Israeli authorities have implemented a punitive home demolition policy against Palestinians alleged to have committed or attempted an attack against Israeli civilians or soldiers, destroying more than 2,000 Palestinian homes since 1967. While Israeli authorities ceased punitive home demolitions in 2005, the policy was renewed in mid-2014, according to B’Tselem. Punitive home demolitions against Palestinians amount to collective punishment in violation of international law.
Collective punishment is prohibited by international humanitarian law, recognizing responsibility is individual and an individual may only be punished where it can be proven they have personally committed the offense.

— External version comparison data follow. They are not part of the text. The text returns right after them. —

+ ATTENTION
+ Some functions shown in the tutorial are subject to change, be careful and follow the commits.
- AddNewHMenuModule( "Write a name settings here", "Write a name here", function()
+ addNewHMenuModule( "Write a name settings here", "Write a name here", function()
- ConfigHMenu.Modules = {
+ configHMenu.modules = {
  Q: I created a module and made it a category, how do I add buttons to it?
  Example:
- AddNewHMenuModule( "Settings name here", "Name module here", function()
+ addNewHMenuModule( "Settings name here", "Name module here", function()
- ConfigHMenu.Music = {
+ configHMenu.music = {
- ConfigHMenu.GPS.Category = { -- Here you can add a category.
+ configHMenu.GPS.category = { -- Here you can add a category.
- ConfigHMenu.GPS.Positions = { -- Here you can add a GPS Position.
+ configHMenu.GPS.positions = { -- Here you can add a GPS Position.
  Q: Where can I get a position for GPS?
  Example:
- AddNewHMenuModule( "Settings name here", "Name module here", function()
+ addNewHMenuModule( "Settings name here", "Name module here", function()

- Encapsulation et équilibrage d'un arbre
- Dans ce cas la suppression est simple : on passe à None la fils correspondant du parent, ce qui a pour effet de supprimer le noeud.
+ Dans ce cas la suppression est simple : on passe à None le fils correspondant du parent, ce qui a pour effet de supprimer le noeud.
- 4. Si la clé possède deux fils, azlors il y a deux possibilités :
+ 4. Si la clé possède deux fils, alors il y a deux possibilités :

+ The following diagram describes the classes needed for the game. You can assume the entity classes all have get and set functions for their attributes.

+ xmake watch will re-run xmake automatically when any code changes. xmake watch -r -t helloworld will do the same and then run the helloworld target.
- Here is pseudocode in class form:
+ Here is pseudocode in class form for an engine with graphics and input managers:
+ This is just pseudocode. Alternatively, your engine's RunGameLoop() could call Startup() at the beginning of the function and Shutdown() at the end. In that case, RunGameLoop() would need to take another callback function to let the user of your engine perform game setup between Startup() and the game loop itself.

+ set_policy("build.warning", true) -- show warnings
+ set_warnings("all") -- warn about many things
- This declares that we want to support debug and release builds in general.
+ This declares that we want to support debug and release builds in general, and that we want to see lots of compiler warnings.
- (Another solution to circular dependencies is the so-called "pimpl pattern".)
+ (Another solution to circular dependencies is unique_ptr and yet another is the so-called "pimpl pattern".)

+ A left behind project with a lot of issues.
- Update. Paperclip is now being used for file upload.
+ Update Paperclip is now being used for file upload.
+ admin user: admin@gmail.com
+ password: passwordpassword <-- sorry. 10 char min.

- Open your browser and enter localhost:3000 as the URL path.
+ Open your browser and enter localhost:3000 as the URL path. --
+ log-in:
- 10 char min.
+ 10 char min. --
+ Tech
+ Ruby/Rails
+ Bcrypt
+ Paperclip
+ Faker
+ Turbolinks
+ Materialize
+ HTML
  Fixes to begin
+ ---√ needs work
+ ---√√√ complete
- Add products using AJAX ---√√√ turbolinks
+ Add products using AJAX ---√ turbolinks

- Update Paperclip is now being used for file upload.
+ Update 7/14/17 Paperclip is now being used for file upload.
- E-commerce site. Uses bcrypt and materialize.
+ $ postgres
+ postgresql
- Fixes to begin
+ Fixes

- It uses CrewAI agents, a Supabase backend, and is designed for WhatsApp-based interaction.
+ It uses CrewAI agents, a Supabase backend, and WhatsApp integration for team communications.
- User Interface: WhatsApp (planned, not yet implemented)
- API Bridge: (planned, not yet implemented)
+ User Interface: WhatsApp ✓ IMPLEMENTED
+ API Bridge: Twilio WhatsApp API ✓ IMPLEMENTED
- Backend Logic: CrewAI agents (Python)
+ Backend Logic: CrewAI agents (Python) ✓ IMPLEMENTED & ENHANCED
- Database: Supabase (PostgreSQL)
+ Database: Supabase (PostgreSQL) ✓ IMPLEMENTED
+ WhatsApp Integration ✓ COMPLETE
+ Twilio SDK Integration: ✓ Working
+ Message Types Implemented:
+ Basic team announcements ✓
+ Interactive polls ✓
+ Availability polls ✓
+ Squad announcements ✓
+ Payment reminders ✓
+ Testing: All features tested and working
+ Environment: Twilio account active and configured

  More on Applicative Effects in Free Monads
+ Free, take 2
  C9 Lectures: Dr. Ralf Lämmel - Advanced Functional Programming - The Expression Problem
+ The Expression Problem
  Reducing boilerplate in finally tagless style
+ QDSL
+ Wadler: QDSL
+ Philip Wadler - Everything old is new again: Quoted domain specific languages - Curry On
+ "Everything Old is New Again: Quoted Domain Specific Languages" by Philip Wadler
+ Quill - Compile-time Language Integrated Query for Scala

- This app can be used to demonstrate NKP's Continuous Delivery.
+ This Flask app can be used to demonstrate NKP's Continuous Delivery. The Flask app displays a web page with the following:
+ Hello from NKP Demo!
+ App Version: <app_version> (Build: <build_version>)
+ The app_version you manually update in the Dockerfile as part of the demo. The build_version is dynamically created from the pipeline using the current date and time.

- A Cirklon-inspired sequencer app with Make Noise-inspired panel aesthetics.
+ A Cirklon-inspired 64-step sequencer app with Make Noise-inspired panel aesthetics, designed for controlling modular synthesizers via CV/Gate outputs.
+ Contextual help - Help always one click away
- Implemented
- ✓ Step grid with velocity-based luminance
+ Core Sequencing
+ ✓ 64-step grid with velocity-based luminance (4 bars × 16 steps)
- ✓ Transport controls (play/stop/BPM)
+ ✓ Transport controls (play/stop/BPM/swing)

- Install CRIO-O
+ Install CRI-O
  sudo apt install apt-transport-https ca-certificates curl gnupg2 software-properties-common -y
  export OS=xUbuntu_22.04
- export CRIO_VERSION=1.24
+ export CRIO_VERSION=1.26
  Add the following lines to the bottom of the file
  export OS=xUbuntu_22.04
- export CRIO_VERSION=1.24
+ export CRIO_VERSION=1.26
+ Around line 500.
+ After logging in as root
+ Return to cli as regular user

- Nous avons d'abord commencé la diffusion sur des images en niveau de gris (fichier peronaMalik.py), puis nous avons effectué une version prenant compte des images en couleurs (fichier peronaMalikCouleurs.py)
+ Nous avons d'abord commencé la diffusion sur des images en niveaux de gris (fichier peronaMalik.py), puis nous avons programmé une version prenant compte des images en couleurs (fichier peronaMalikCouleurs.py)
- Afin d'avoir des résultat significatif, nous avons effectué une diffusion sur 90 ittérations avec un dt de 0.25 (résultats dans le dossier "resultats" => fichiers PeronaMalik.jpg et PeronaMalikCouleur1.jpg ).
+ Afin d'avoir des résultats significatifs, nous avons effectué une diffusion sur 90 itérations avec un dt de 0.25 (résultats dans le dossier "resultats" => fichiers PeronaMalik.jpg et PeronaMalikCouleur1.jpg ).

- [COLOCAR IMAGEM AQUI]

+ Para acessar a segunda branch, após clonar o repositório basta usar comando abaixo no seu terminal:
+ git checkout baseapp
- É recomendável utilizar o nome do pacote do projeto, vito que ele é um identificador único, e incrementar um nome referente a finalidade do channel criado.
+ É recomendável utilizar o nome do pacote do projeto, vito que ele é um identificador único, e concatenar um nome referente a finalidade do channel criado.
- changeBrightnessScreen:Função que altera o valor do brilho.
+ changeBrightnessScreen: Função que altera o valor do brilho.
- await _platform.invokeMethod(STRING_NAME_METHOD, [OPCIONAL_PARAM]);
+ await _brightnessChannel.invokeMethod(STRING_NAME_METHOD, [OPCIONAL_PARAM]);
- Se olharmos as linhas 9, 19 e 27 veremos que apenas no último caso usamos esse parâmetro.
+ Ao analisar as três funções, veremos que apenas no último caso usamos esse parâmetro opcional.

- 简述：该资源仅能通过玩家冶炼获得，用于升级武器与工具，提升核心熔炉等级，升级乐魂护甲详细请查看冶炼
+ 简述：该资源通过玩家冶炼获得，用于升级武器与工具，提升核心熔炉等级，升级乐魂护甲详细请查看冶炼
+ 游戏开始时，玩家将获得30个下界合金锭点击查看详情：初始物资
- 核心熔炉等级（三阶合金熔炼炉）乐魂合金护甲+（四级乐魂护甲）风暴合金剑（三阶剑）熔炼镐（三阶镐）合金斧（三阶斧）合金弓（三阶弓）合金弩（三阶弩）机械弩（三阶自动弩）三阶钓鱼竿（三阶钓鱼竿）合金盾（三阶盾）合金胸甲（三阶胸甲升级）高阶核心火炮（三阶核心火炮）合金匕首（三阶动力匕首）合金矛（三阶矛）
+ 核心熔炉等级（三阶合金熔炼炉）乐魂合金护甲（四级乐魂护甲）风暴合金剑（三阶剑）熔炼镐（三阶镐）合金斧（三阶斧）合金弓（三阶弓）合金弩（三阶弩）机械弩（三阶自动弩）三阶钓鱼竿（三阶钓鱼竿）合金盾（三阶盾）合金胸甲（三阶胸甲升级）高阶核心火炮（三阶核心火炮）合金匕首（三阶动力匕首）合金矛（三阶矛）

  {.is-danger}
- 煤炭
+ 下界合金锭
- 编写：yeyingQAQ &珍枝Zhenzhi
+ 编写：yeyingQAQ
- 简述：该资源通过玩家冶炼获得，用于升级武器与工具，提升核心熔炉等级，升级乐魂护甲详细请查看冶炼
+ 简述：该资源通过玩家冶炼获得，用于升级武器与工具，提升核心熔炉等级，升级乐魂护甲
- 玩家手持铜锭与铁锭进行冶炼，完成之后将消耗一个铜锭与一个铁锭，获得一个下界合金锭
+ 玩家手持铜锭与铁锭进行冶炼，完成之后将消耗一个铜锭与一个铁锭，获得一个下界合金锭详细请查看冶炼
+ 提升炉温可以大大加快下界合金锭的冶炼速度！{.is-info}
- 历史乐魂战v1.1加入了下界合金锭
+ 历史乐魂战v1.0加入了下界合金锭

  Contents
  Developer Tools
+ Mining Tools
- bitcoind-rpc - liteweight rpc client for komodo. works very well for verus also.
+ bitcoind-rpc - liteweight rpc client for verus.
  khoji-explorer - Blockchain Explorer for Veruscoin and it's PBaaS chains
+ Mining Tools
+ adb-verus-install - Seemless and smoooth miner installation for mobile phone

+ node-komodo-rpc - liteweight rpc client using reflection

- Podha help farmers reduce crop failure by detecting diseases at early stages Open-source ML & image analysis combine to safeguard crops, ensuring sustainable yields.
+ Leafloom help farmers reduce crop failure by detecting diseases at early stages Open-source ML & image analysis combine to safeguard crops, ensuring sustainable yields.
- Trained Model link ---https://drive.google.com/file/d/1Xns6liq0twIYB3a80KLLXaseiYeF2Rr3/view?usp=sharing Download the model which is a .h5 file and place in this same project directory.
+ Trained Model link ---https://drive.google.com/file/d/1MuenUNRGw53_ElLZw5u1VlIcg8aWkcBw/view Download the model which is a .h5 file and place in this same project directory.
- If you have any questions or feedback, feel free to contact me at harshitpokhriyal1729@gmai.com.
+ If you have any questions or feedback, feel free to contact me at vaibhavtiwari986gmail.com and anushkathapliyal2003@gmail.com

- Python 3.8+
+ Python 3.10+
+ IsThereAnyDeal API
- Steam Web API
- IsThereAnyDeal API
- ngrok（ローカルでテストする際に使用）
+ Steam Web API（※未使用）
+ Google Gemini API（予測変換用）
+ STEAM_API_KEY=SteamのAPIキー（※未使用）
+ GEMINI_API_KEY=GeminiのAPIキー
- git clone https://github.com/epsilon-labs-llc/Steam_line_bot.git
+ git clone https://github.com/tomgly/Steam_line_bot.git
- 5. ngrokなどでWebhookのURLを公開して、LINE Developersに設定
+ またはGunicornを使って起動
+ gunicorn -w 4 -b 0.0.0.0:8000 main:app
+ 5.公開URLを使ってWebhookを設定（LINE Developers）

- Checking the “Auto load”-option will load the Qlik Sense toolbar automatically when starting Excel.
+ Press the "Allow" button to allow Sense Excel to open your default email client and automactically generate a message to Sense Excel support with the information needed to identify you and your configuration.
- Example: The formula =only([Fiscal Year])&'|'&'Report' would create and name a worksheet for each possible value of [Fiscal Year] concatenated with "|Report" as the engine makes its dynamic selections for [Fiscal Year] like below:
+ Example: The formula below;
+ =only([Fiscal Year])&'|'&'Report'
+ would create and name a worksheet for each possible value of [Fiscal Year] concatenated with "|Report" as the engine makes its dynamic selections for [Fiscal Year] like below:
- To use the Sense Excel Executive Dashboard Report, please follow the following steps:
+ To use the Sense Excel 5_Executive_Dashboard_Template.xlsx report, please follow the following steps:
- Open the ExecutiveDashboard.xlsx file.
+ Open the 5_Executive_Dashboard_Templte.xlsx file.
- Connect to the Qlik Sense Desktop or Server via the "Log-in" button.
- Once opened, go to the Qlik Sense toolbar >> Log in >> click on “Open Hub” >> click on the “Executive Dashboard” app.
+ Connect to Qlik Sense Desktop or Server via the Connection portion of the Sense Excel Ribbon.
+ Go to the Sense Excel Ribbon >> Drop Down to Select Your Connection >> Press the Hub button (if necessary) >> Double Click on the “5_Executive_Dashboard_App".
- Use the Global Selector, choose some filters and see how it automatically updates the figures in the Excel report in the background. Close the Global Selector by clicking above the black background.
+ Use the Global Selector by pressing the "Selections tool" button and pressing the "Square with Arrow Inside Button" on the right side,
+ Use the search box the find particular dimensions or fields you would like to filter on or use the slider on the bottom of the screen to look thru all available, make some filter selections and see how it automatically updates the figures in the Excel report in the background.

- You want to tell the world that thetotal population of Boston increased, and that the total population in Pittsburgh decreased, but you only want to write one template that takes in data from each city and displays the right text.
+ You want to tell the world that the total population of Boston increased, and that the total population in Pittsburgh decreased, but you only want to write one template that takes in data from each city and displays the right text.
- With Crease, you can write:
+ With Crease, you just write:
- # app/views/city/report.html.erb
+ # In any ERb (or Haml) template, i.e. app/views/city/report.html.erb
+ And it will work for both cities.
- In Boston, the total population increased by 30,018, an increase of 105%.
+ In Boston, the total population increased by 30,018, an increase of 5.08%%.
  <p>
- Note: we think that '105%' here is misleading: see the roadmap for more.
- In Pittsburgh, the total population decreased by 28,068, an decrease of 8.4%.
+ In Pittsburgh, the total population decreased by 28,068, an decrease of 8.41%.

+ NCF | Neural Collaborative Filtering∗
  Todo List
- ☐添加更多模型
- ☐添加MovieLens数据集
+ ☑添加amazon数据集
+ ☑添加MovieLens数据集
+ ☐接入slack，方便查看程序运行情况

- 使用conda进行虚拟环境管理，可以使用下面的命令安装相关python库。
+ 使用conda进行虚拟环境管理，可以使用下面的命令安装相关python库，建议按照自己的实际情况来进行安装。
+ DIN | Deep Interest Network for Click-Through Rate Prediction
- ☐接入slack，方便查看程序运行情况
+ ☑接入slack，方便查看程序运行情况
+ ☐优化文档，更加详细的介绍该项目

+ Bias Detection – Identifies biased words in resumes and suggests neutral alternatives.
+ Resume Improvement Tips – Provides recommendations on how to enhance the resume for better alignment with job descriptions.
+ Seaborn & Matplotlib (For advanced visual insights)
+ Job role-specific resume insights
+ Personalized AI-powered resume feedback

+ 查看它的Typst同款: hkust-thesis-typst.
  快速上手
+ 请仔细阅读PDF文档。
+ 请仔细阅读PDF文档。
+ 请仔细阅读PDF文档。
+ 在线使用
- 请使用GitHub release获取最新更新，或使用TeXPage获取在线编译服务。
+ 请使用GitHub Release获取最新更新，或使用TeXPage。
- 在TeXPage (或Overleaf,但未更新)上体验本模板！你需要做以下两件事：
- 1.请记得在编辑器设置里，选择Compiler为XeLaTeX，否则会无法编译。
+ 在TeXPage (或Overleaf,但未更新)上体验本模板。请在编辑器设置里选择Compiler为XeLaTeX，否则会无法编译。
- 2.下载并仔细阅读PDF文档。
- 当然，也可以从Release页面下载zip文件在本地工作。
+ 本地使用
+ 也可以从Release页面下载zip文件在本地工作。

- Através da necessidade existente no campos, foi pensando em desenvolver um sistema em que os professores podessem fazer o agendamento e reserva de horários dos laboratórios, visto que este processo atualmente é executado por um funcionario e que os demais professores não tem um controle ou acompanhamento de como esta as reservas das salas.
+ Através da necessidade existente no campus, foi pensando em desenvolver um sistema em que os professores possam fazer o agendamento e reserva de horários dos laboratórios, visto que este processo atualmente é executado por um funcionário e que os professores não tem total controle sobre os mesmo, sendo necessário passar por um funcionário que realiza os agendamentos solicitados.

Israel’s punitive home demolition policy punishes individuals that are not individually responsible for an offense but are family members of an alleged attacker, according to B’Tselem.
Denied access to healthcare
Israel’s closure policy toward the Gaza Strip denies Palestinian children the right to life and health
Palestinian children are denied access to health care and their right to health is negatively impacted due to Israeli closure policies, prolonged military occupation, and repeated military offensives.
Palestinian children are unable to access sufficient healthcare in the Gaza Strip, including many children left permanently disabled and with long-term trauma following Israel’s repeated military offensives on the Gaza Strip.
Israel’s closure of the Gaza Strip has plunged Gaza’s health sector into crisis. The closure restricts essential and lifesaving medical and pharmaceutical resources from entering the Gaza Strip as well as patients and companions leaving Gaza. Israeli authorities have maintained strict restrictions on travel to and from the Gaza Strip, as well as the import of vital materials, and the export of goods, blighting the economy. Egypt, too, has kept its crossing with the Gaza Strip in Rafah closed for the most part since 2013, opening it only intermittently.
Repeated Israeli military offensives, including three particularly devastating ground and aerial assaults in 2008-2009, 2012, and 2014, devastated the Gaza Strip's infrastructure, including its healthcare system. This regular obliteration of Gaza’s infrastructure, combined with Israel’s closure policy, has created a human-made humanitarian crisis characterized by acute water and electricity shortages, further compromising the health of patients, who cannot expect treatment in sanitary conditions, or for vital and lifesaving electricity-powered machines to run without interruption. In 2018, when back-up generators failed at the Pediatric Specialized Hospital in Gaza City, medical teams had to manually ventilate four children until the machinery was fixed.
Between Israel’s decade-long closure limiting the entry of pharmaceuticals, medical equipment, and specialized staff, and large-scale damage to medical infrastructure during Israel’s 2014 offensive, some treatments are now entirely unavailable in the Gaza Strip.
Israeli closure policies prevent disabled Palestinian children from accessing resources that would enable them to live a full life, and traumatized children from accessing the psychosocial support they need to recover. Children who require medical treatment that cannot be provided within Gaza are frequently denied permits by Israeli authorities to leave Gaza.